**EXERCISE INSTRUCTIONS:**
Your task is to restate word for word the lines in the material below, from the one with "html: none ->" up to and including the one with "background: #14532d ->". Do not carry over the pictures.

**THE RECORDS:**
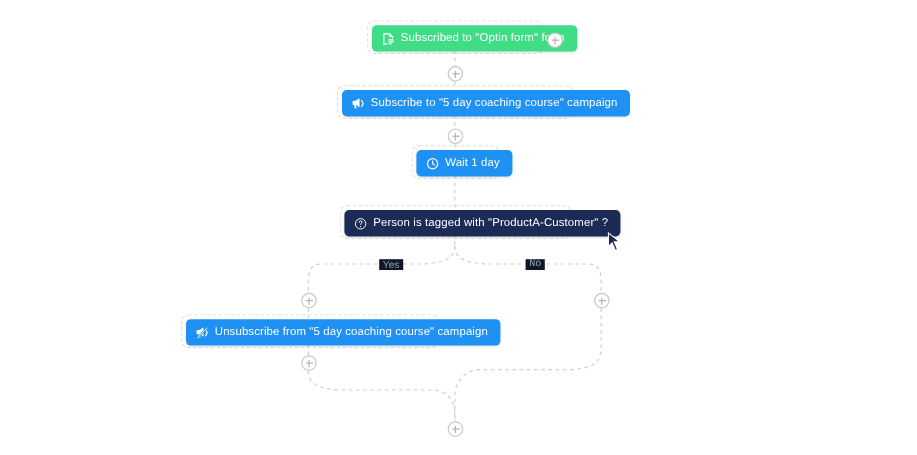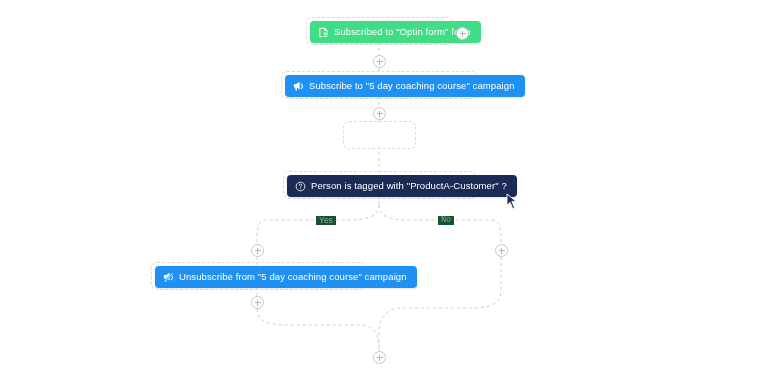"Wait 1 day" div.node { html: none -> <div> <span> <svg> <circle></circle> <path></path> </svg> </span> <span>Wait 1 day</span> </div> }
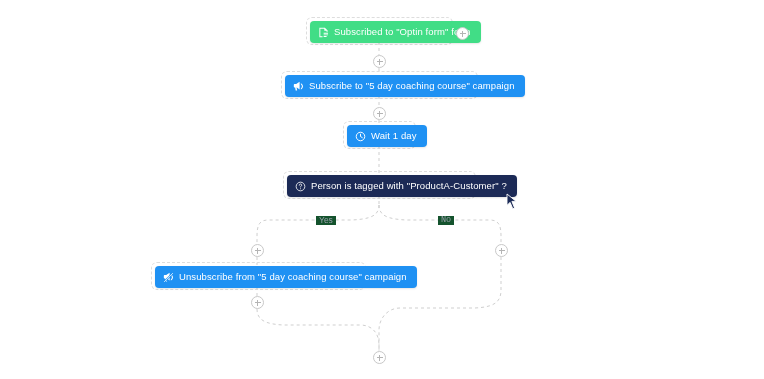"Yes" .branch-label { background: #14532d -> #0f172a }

* * *

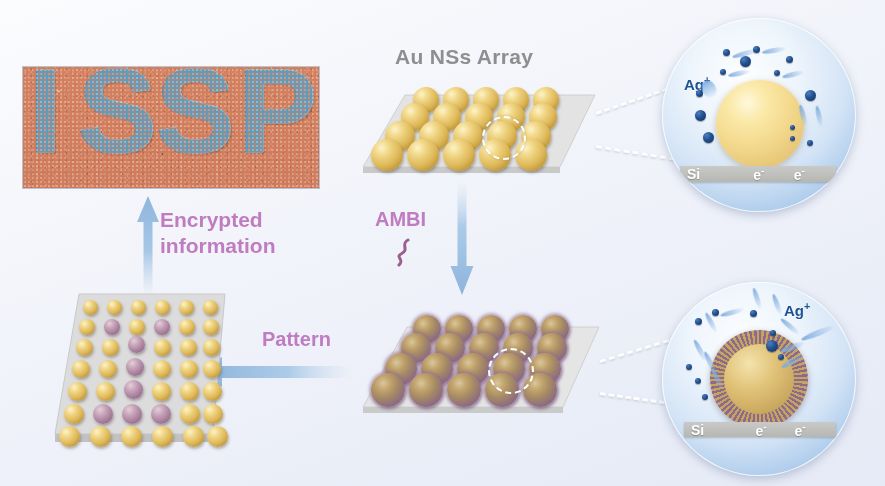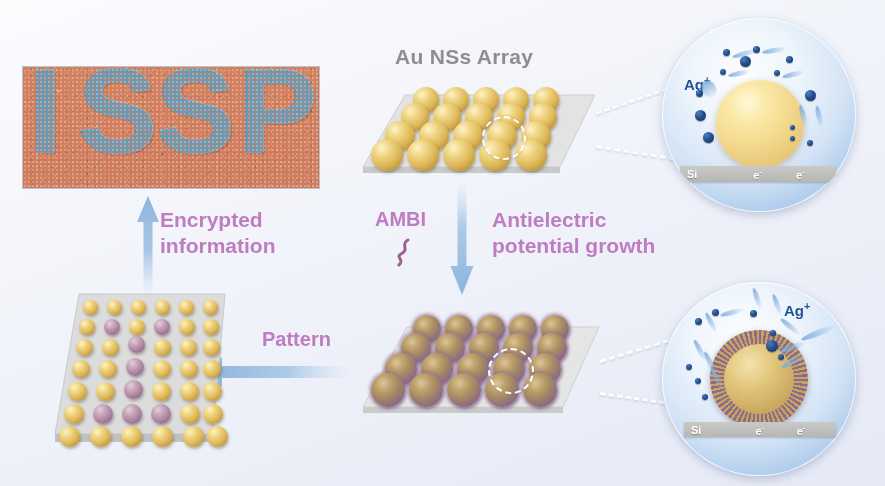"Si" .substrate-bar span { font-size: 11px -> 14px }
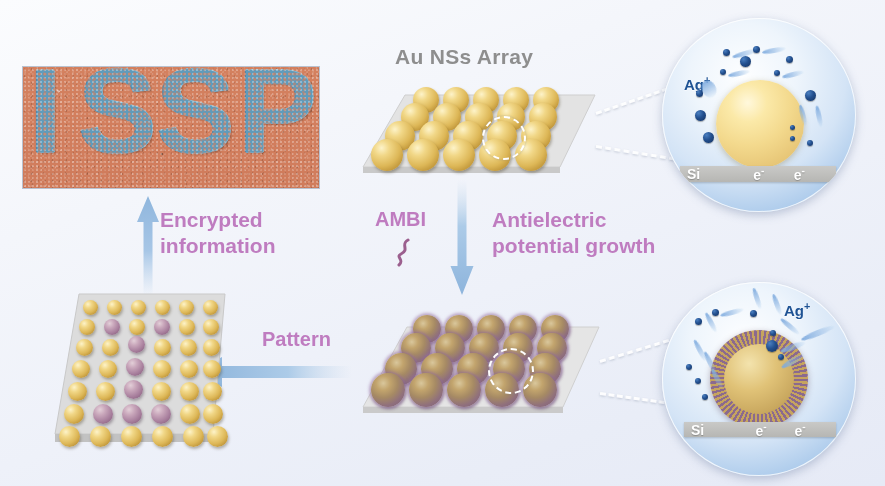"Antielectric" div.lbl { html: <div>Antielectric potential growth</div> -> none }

* * *

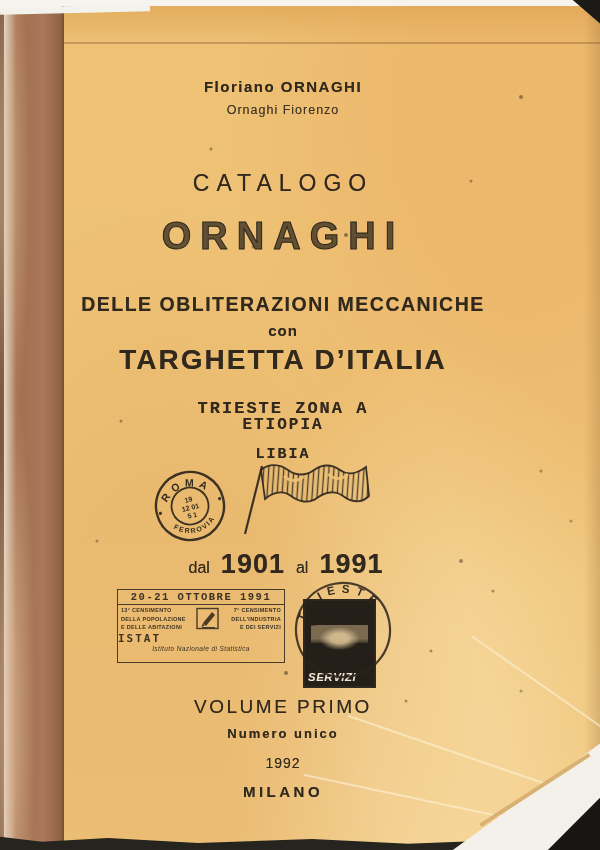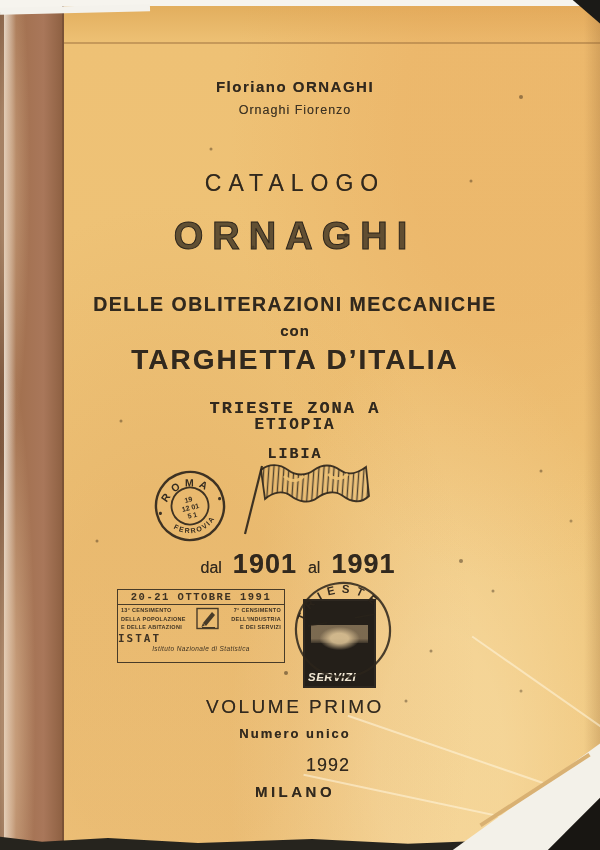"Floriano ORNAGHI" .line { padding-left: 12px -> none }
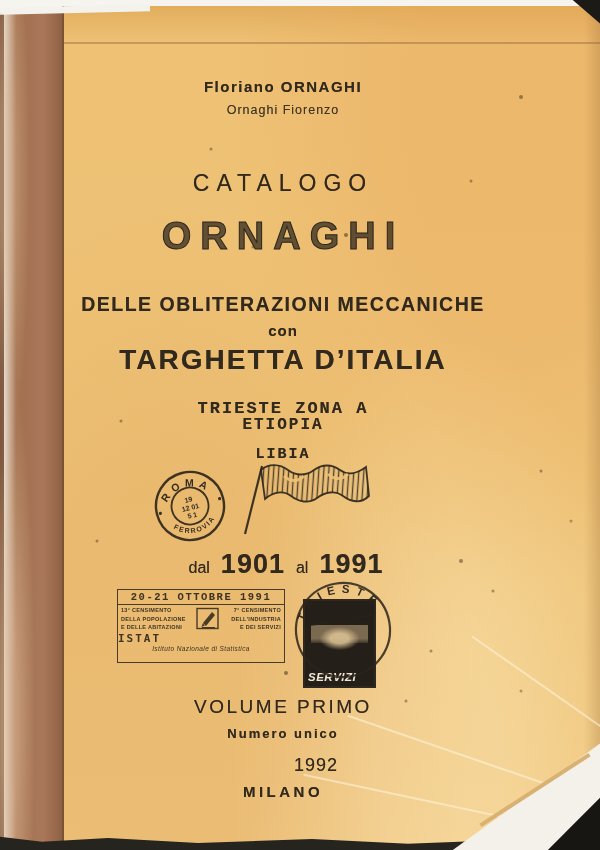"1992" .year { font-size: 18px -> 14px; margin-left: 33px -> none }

**ANSWER SECTION:**
"Wait 1 day" div.node { html: none -> <div> <span> <svg> <circle></circle> <path></path> </svg> </span> <span>Wait 1 day</span> </div> }
"Yes" .branch-label { background: #14532d -> #0f172a }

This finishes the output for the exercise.